- _WHAT THE TASK ASKS_
Find the word "ROIC" below. Copy each line that has it.

(Edit difference data)
************

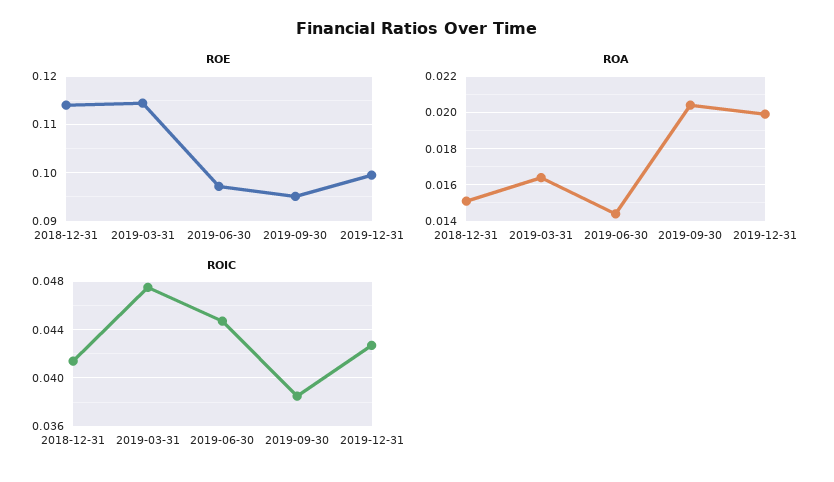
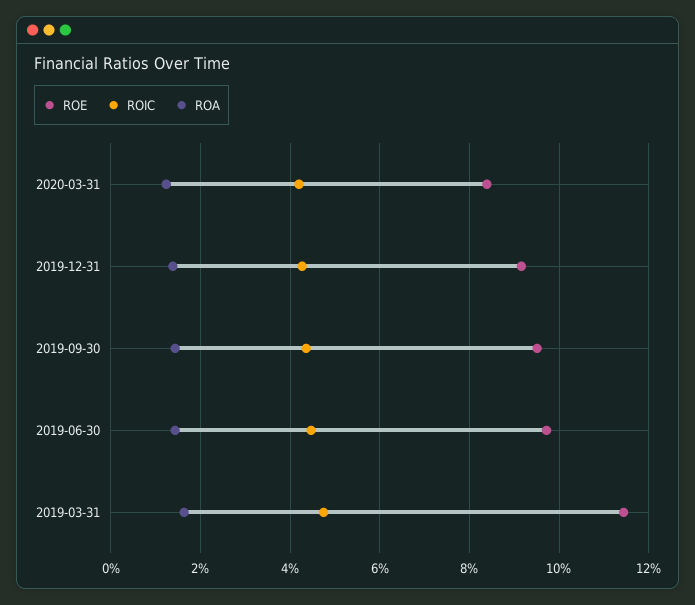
ROE, 2018-12-31: 0.114 -> none
ROE, 2019-12-31: 0.1 -> 0.092
ROA, 2018-12-31: 0.015 -> none
ROA, 2019-09-30: 0.0205 -> 0.014
ROA, 2019-12-31: 0.02 -> 0.014
ROIC, 2018-12-31: 0.0415 -> none
ROIC, 2019-09-30: 0.0385 -> 0.044
ROE, 2020-03-31: none -> 0.084
ROIC, 2020-03-31: none -> 0.042
ROA, 2020-03-31: none -> 0.012

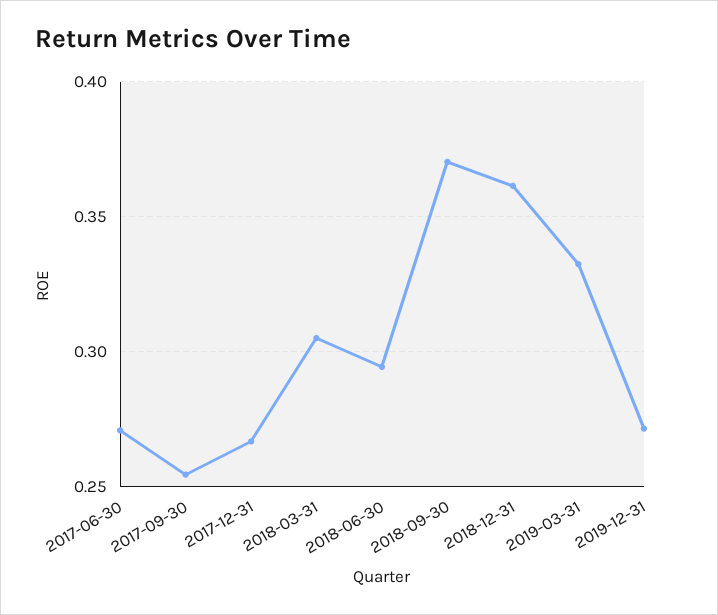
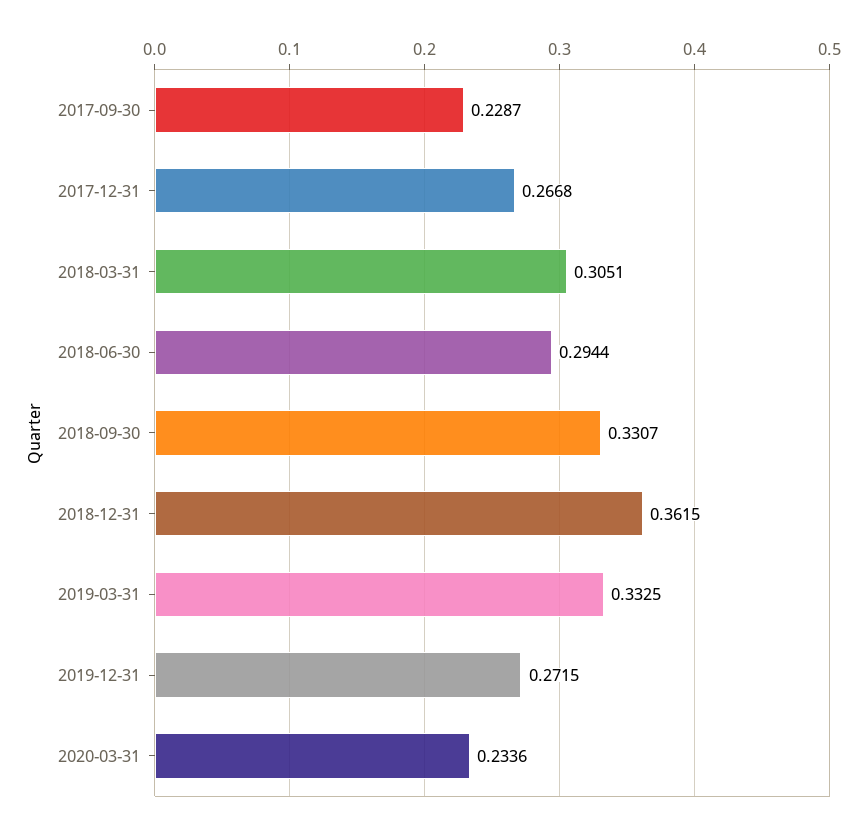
2017-06-30: 0.27 -> none
2017-09-30: 0.255 -> 0.2287
2018-09-30: 0.37 -> 0.3307
2020-03-31: none -> 0.2336

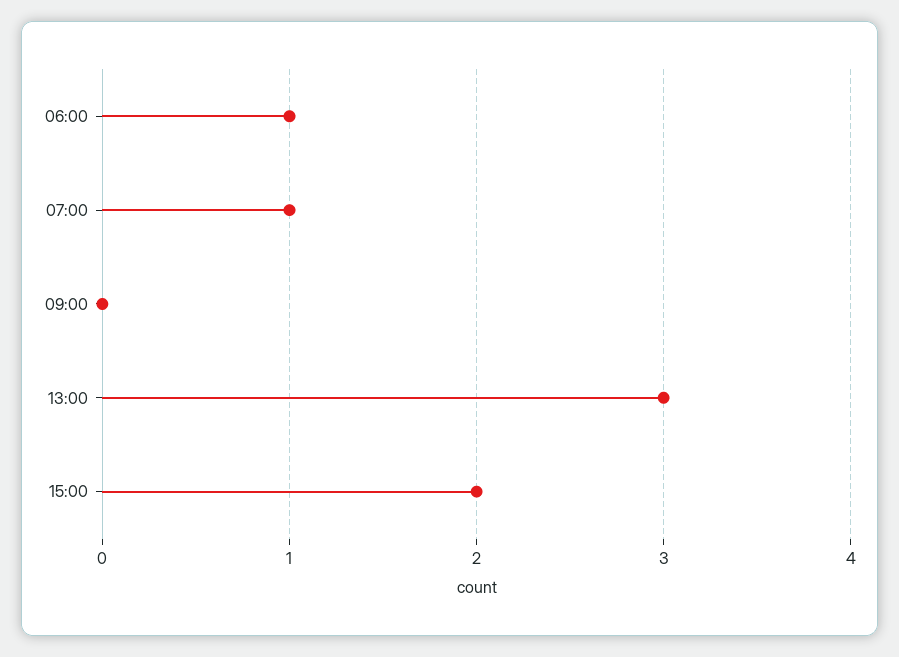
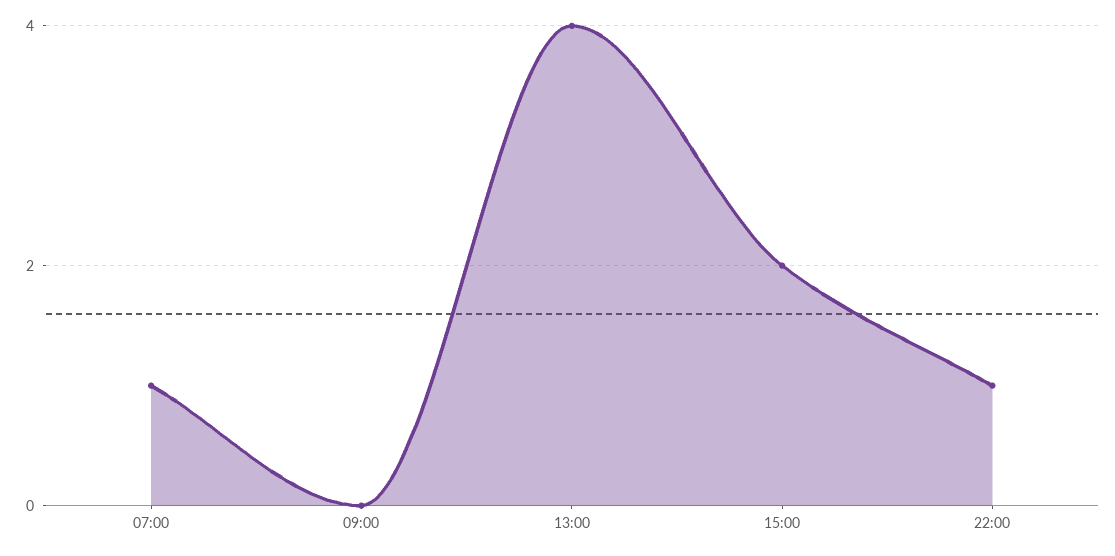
06:00: 1 -> none
13:00: 3 -> 4
22:00: none -> 1

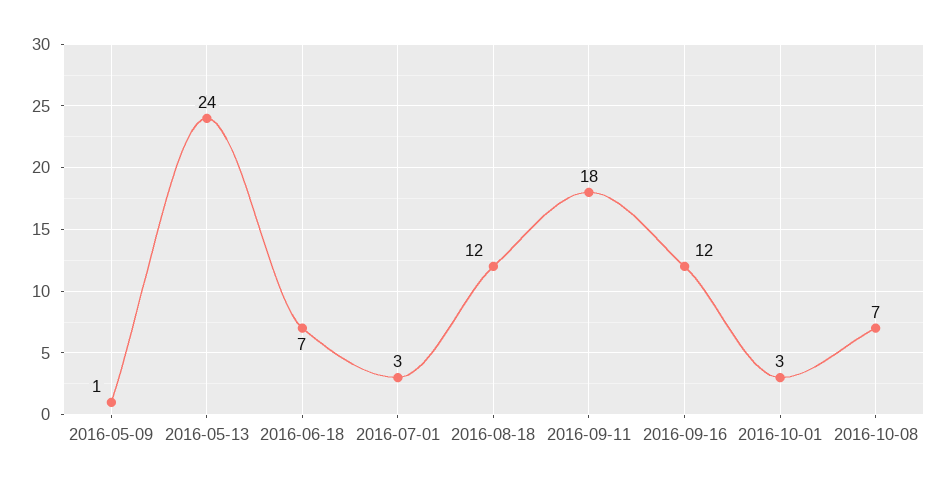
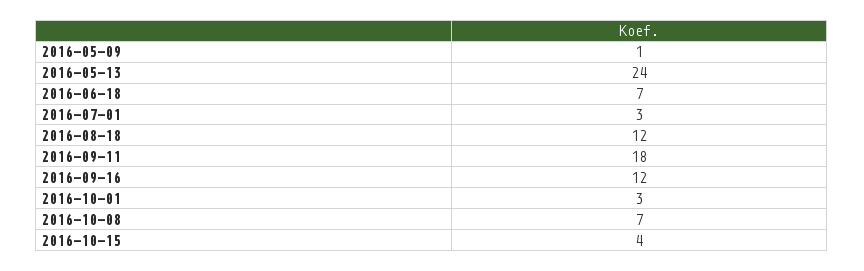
2016-10-15: none -> 4

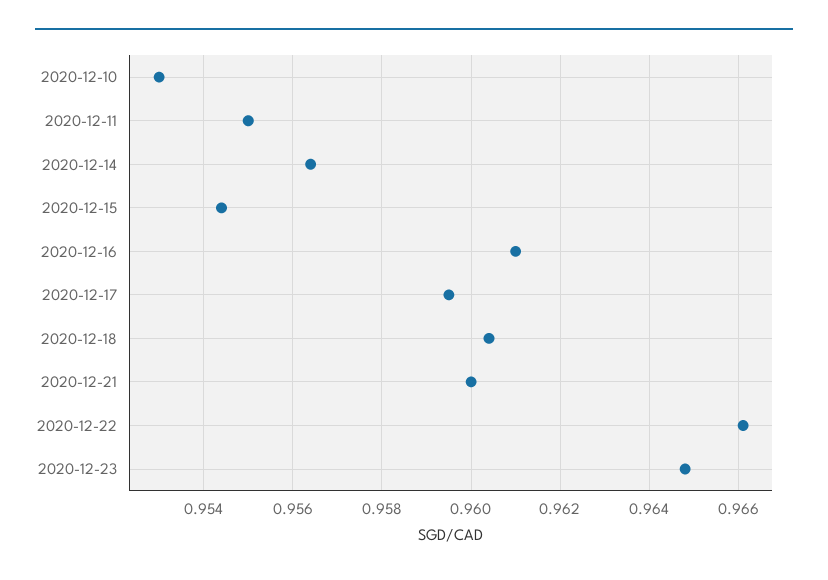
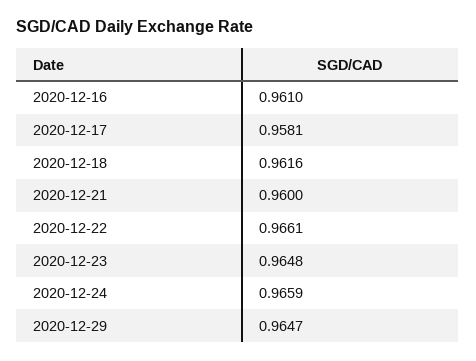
2020-12-10: 0.953 -> none
2020-12-11: 0.955 -> none
2020-12-14: 0.9565 -> none
2020-12-15: 0.9545 -> none
2020-12-17: 0.9595 -> 0.9581
2020-12-18: 0.9605 -> 0.9616
2020-12-24: none -> 0.9659
2020-12-29: none -> 0.9647

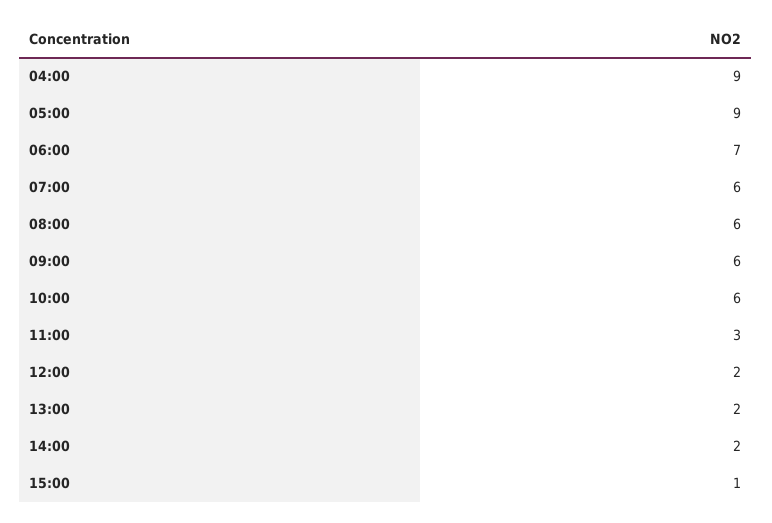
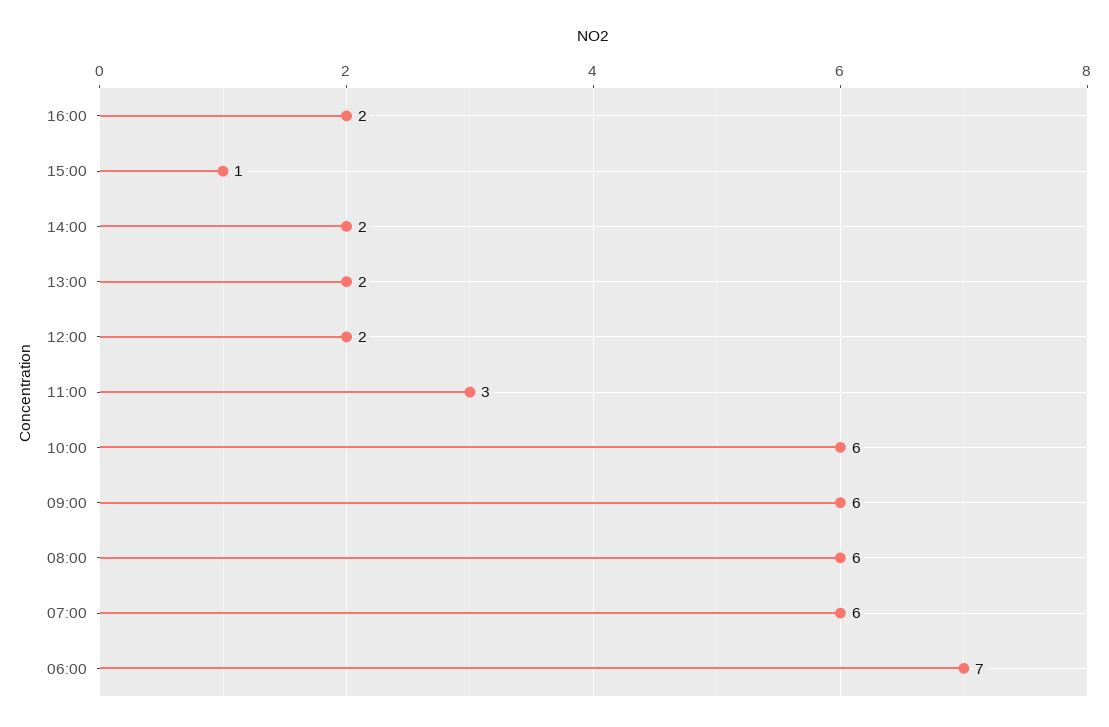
04:00: 9 -> none
05:00: 9 -> none
16:00: none -> 2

************

- _TASK SOLUTION_
ROIC, 2018-12-31: 0.0415 -> none
ROIC, 2019-09-30: 0.0385 -> 0.044
ROIC, 2020-03-31: none -> 0.042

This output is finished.